The structure of this post is as follows. Section 1 goes over some common conventions that will be used throughout this article. Section 2 will provide an overview of the categories of tasks that ML algorithms are adept at modelling. Here, 2.1 will discuss the two forms of supervised learning, 2.2 will speak to the types of unsupervised learning, and section 2.3 will give a quick overview on the difference between model based and model free RL.

1 - Conventions

Before we start, here are some conventions that will be used throughout the course of the article. Regardless of the category of ML you're using, you will have some data that you wish to work with, some form of information that you wish to glean from the data, and an algorithm that you want to use on it. The collection of data you are working with is referred to as the dataset, and we'll call this $X$ . The dataset consists of $N$ instances of data, $x$ where each instance is a vector of length $n$ that encodes various information relevant to the problem. This is the input to the ML algorithm and is often also called a feature vector.
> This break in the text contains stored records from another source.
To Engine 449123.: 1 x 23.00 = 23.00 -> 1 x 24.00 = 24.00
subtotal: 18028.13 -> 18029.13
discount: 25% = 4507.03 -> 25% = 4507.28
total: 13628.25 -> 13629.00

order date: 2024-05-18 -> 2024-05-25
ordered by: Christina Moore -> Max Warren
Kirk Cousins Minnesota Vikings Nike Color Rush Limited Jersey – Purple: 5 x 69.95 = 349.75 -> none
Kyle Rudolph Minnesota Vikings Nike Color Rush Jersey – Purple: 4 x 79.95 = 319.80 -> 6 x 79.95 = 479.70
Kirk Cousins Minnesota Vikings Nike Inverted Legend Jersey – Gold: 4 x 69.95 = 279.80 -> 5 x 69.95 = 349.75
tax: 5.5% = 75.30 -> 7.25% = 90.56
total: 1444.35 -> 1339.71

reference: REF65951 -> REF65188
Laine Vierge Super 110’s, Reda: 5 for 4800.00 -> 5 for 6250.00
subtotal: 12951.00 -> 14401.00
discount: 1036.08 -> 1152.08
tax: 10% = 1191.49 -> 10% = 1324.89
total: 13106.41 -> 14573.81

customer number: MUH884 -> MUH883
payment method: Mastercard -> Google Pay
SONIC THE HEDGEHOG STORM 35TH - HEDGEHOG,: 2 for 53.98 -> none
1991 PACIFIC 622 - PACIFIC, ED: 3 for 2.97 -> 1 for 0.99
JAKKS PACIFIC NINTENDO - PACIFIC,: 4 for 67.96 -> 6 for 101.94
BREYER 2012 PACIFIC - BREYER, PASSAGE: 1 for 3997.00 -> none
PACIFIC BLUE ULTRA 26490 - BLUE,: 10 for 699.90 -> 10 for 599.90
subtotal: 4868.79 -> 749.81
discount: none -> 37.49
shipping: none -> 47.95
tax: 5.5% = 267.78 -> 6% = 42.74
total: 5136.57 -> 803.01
As such $x \in \R^n$ and by extension $X \in \R^{N \times n}$ . The information you are trying to glean is the output of your algorithm and this is represented as $\hat y$ . The size of the vector $\hat y$ will be referred to as $m$ and it is independent of the size of $x$ , it is instead based on what you are trying to learn from the data, thus $\hat y \in \R^m$ . Lastly, the algorithm that is used to model the data and capture the relationship between the inputs and outputs is denoted as $f$ . This forms the following formalization of what an ML model really does:

\hat y = f(x)

Yup! At the heart of it, an ML algorithm just learns to map an input $x$ to its corresponding output $\hat y$ .

If you haven't seen the symbol $\R$ before, it represents the set of real numbers. This refers to all possible values a number can take on from $-\infty$ to $\infty$ , including those that have decimal values. $X \in \R^{N \times n}$ is simply saying that $X$ is a matrix of $N$ by $n$ real numbers. Similarly, $x \in \R^n$ says that the vector $x$ consists of $n$ real numbers.

2 - Types of Learning

There mainly exist three categories of tasks for which machine learning algorithms can be leveraged. These are supervised learning, unsupervised learning, and reinforcement learning.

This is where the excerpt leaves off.